Assigned task: Return each line of the listing that follows in which the string "combo" can be found.

══ Exercise data ══

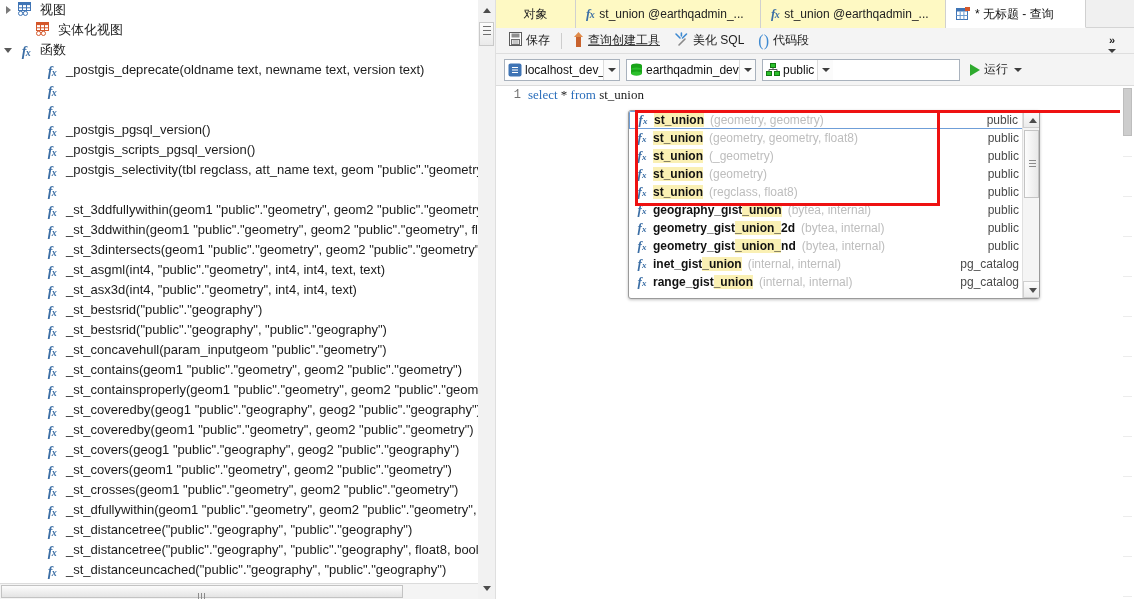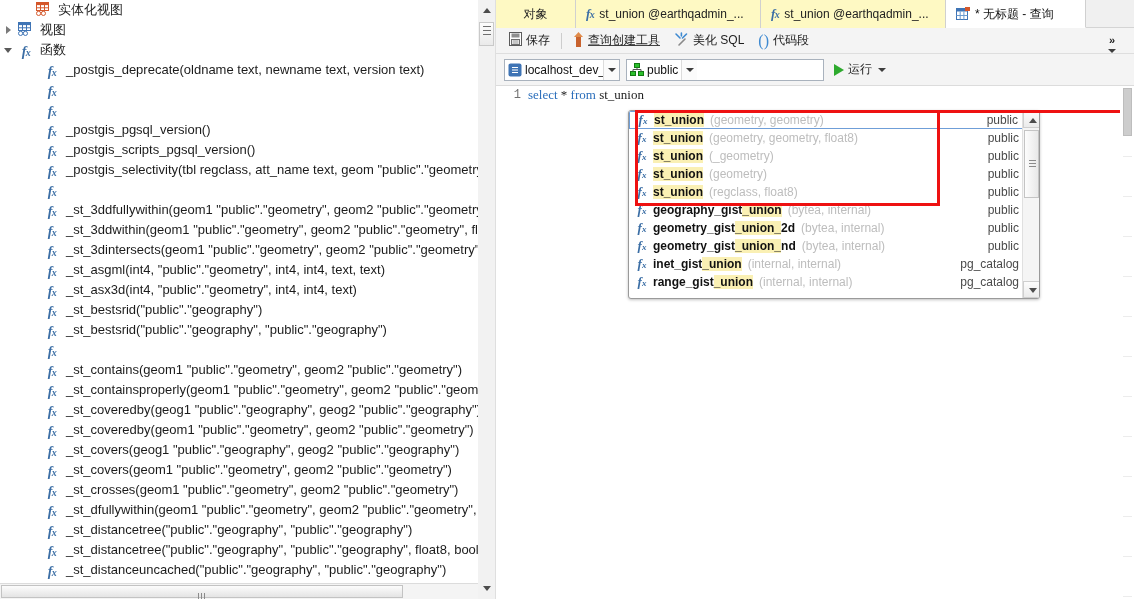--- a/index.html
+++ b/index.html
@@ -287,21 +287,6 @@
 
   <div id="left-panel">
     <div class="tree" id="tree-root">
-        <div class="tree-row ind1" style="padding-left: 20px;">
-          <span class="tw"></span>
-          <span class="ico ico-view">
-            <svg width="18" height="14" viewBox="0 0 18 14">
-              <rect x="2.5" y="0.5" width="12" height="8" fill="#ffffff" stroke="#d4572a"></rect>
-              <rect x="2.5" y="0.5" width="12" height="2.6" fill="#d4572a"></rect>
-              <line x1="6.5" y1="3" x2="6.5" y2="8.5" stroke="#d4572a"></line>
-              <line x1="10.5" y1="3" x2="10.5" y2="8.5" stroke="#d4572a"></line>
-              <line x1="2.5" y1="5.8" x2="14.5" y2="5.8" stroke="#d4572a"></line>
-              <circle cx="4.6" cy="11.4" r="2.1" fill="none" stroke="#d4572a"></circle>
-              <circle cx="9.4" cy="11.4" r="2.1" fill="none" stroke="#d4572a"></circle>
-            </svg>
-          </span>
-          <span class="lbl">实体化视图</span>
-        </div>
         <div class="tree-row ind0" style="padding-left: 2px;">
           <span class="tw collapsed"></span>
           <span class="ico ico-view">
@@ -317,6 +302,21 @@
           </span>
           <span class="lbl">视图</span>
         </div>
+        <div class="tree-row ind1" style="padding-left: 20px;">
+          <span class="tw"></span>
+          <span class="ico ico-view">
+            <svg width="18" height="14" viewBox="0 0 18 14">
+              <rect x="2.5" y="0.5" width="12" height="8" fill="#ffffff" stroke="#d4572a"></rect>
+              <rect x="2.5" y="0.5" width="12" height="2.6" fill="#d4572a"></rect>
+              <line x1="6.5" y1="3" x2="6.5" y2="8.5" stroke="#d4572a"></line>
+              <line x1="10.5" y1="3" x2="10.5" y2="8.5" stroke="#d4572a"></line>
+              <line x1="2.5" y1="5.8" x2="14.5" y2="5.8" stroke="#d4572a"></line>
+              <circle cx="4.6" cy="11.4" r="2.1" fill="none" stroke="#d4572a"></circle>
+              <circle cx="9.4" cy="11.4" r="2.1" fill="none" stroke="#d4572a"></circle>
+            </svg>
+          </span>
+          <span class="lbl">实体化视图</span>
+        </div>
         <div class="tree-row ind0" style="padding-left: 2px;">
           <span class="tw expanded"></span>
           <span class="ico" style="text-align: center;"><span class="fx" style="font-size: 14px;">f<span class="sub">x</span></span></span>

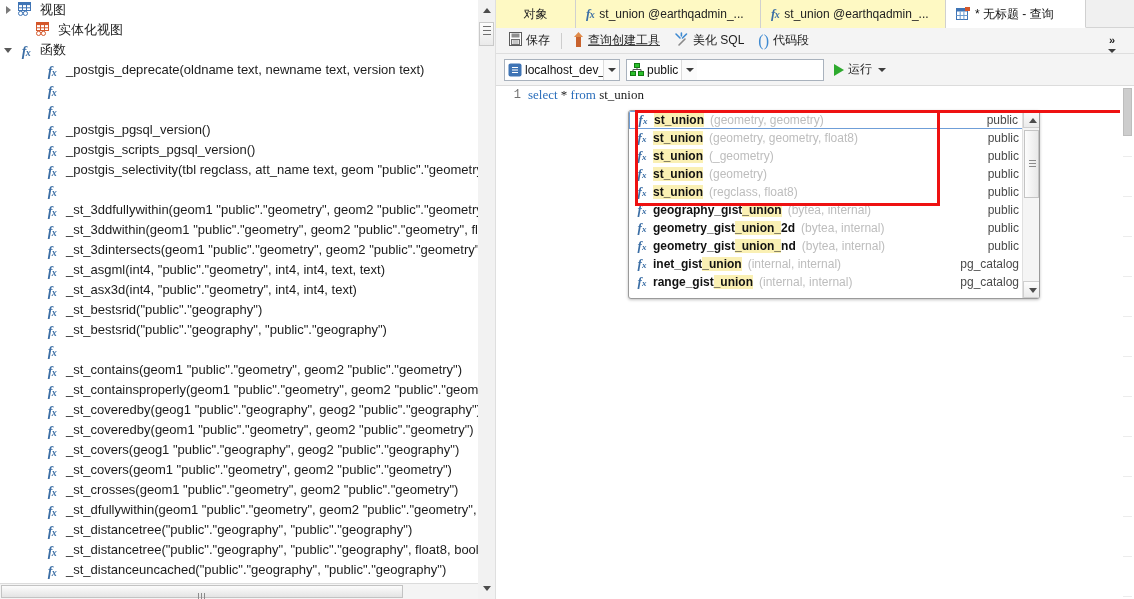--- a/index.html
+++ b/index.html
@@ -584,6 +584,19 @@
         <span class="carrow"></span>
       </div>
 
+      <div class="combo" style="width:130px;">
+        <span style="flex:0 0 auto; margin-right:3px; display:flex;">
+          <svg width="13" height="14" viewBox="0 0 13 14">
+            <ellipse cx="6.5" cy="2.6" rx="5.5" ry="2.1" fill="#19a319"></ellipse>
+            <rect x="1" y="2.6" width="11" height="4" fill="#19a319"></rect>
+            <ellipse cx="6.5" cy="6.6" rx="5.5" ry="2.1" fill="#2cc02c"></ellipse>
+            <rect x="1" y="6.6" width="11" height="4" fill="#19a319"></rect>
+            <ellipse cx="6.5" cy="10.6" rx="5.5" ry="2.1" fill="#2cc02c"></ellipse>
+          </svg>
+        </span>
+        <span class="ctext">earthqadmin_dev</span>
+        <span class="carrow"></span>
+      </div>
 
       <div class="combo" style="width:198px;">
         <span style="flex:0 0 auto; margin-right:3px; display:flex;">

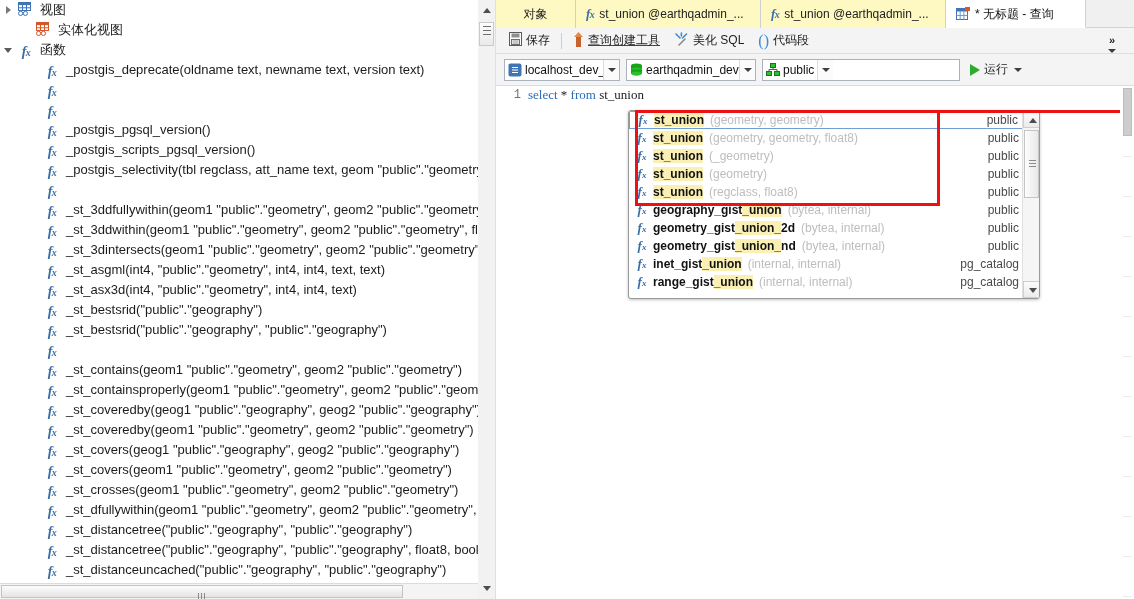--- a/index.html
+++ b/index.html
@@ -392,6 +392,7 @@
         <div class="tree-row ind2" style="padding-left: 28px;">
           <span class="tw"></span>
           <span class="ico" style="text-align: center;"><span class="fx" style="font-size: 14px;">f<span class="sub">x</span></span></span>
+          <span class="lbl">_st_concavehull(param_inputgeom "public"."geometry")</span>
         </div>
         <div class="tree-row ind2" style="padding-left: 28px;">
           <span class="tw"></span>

═══
══ Exercise data ══

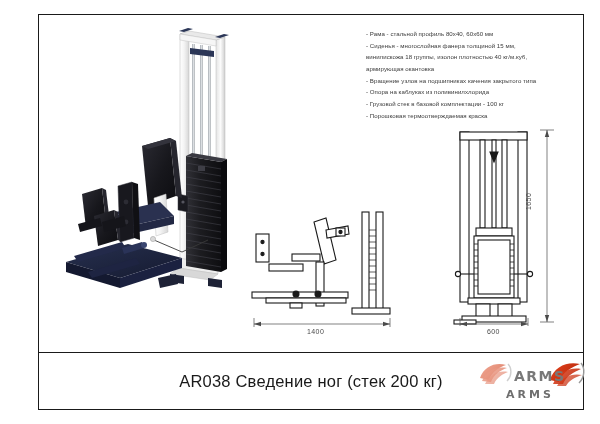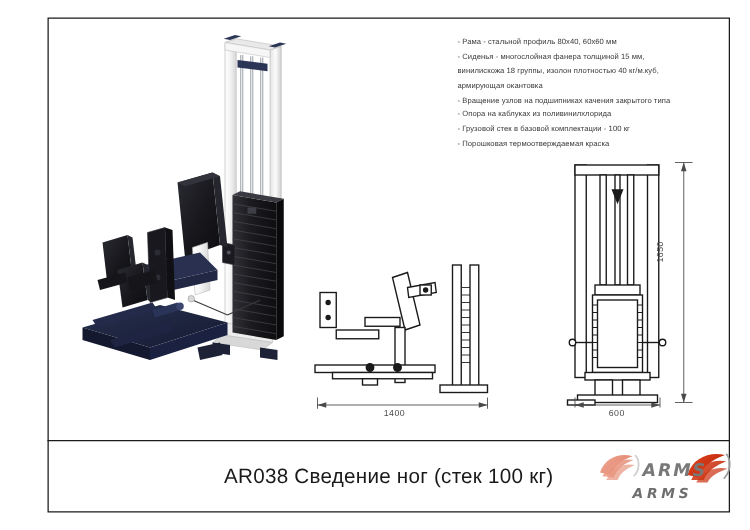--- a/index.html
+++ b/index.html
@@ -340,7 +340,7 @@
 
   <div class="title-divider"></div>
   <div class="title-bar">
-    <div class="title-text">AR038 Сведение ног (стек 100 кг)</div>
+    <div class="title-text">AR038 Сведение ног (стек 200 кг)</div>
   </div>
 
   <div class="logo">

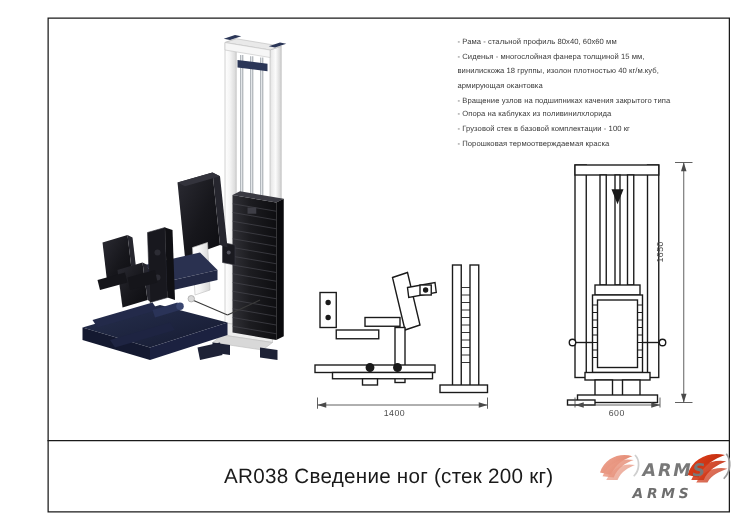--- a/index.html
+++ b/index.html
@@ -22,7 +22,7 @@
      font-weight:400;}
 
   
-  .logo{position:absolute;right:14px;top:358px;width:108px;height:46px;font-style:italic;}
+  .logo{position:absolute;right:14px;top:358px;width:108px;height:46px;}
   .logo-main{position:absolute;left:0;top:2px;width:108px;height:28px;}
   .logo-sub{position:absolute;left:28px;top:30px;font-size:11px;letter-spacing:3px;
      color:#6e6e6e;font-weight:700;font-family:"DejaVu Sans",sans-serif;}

═══

Written response:
+      <div class="combo" style="width:130px;">
       <div class="combo" style="width:198px;">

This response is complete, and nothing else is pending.